- **INSTRUCTIONS TO FOLLOW**
Your task is to print all of the data below exactly, with no pictures included.

*** SOURCE MATERIAL

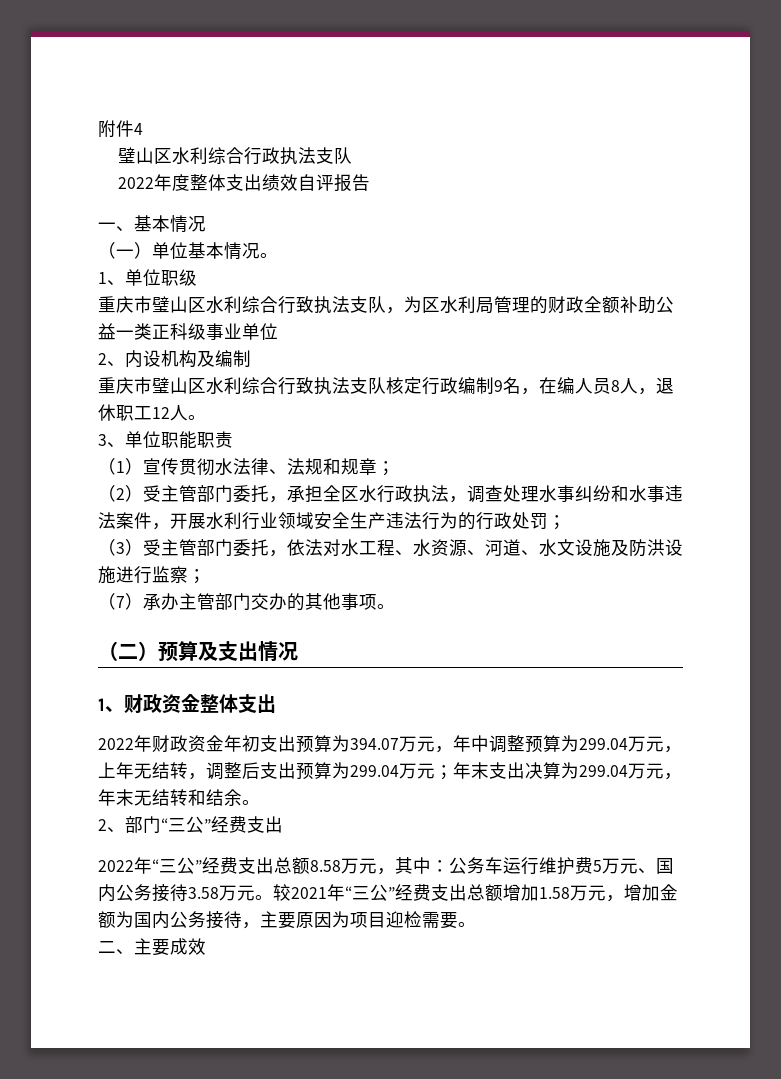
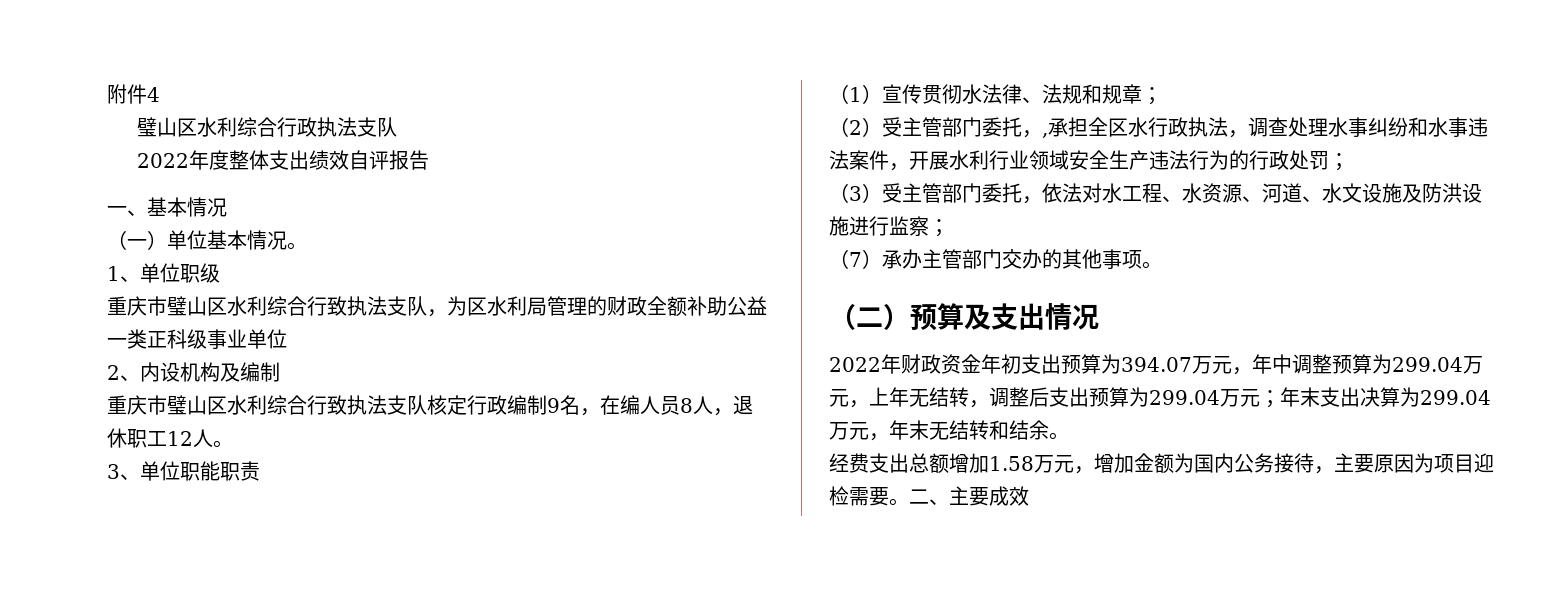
- （2）受主管部门委托，承担全区水行政执法，调查处理水事纠纷和水事违法案件，开展水利行业领域安全生产违法行为的行政处罚；
+ （2）受主管部门委托，,承担全区水行政执法，调查处理水事纠纷和水事违法案件，开展水利行业领域安全生产违法行为的行政处罚；
- 1、财政资金整体支出
- 2、部门“三公”经费支出
- 2022年“三公”经费支出总额8.58万元，其中：公务车运行维护费5万元、国内公务接待3.58万元。较2021年“三公”经费支出总额增加1.58万元，增加金额为国内公务接待，主要原因为项目迎检需要。
- 二、主要成效
+ 经费支出总额增加1.58万元，增加金额为国内公务接待，主要原因为项目迎检需要。二、主要成效

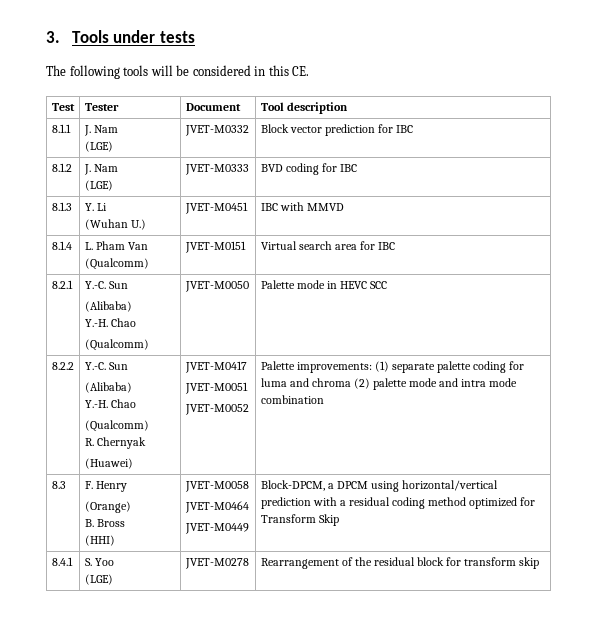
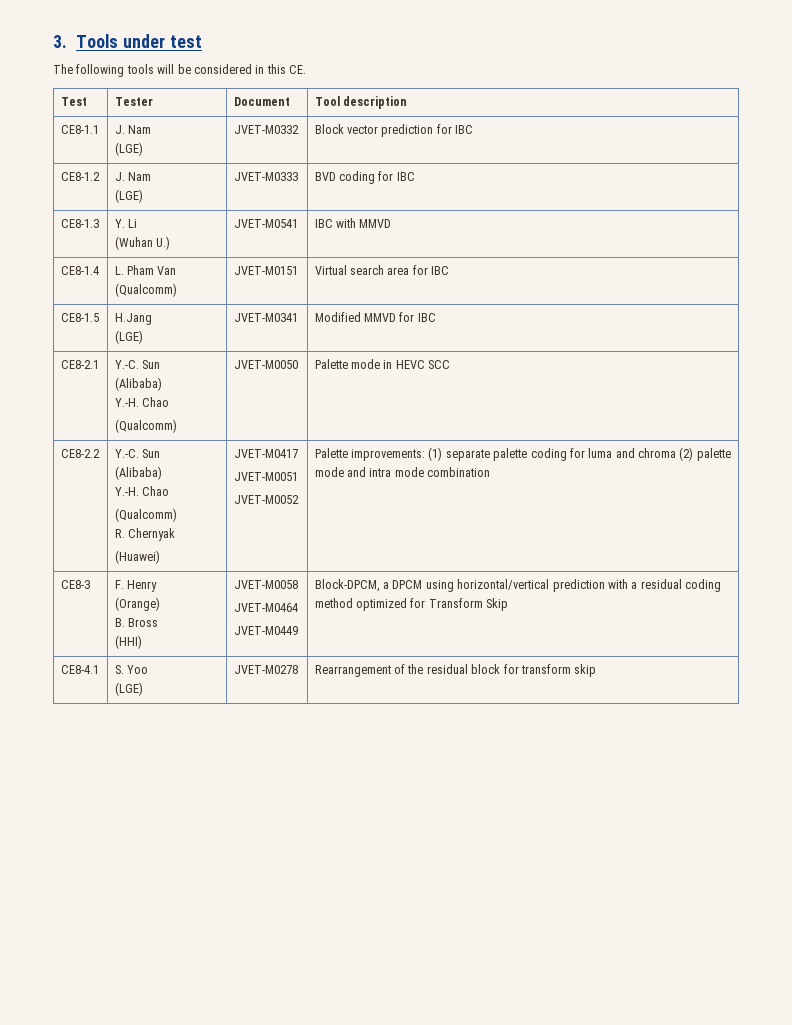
- 3. Tools under tests
+ 3. Tools under test
- 8.1.1 | J. Nam
+ CE8-1.1 | J. Nam
- 8.1.2 | J. Nam
+ CE8-1.2 | J. Nam
- 8.1.3 | Y. Li
- (Wuhan U.) | JVET-M0451 | IBC with MMVD
+ CE8-1.3 | Y. Li
+ (Wuhan U.) | JVET-M0541 | IBC with MMVD
- 8.1.4 | L. Pham Van (Qualcomm) | JVET-M0151 | Virtual search area for IBC
+ CE8-1.4 | L. Pham Van (Qualcomm) | JVET-M0151 | Virtual search area for IBC
- 8.2.1 | Y.-C. Sun
+ CE8-1.5 | H.Jang
+ (LGE) | JVET-M0341 | Modified MMVD for IBC
+ CE8-2.1 | Y.-C. Sun
- 8.2.2 | Y.-C. Sun
+ CE8-2.2 | Y.-C. Sun
- 8.3 | F. Henry
+ CE8-3 | F. Henry
- 8.4.1 | S. Yoo
+ CE8-4.1 | S. Yoo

******

- **RESULT FOR THIS TASK**
- （2）受主管部门委托，承担全区水行政执法，调查处理水事纠纷和水事违法案件，开展水利行业领域安全生产违法行为的行政处罚；
+ （2）受主管部门委托，,承担全区水行政执法，调查处理水事纠纷和水事违法案件，开展水利行业领域安全生产违法行为的行政处罚；
- 1、财政资金整体支出
- 2、部门“三公”经费支出
- 2022年“三公”经费支出总额8.58万元，其中：公务车运行维护费5万元、国内公务接待3.58万元。较2021年“三公”经费支出总额增加1.58万元，增加金额为国内公务接待，主要原因为项目迎检需要。
- 二、主要成效
+ 经费支出总额增加1.58万元，增加金额为国内公务接待，主要原因为项目迎检需要。二、主要成效

- 3. Tools under tests
+ 3. Tools under test
- 8.1.1 | J. Nam
+ CE8-1.1 | J. Nam
- 8.1.2 | J. Nam
+ CE8-1.2 | J. Nam
- 8.1.3 | Y. Li
- (Wuhan U.) | JVET-M0451 | IBC with MMVD
+ CE8-1.3 | Y. Li
+ (Wuhan U.) | JVET-M0541 | IBC with MMVD
- 8.1.4 | L. Pham Van (Qualcomm) | JVET-M0151 | Virtual search area for IBC
+ CE8-1.4 | L. Pham Van (Qualcomm) | JVET-M0151 | Virtual search area for IBC
- 8.2.1 | Y.-C. Sun
+ CE8-1.5 | H.Jang
+ (LGE) | JVET-M0341 | Modified MMVD for IBC
+ CE8-2.1 | Y.-C. Sun
- 8.2.2 | Y.-C. Sun
+ CE8-2.2 | Y.-C. Sun
- 8.3 | F. Henry
+ CE8-3 | F. Henry
- 8.4.1 | S. Yoo
+ CE8-4.1 | S. Yoo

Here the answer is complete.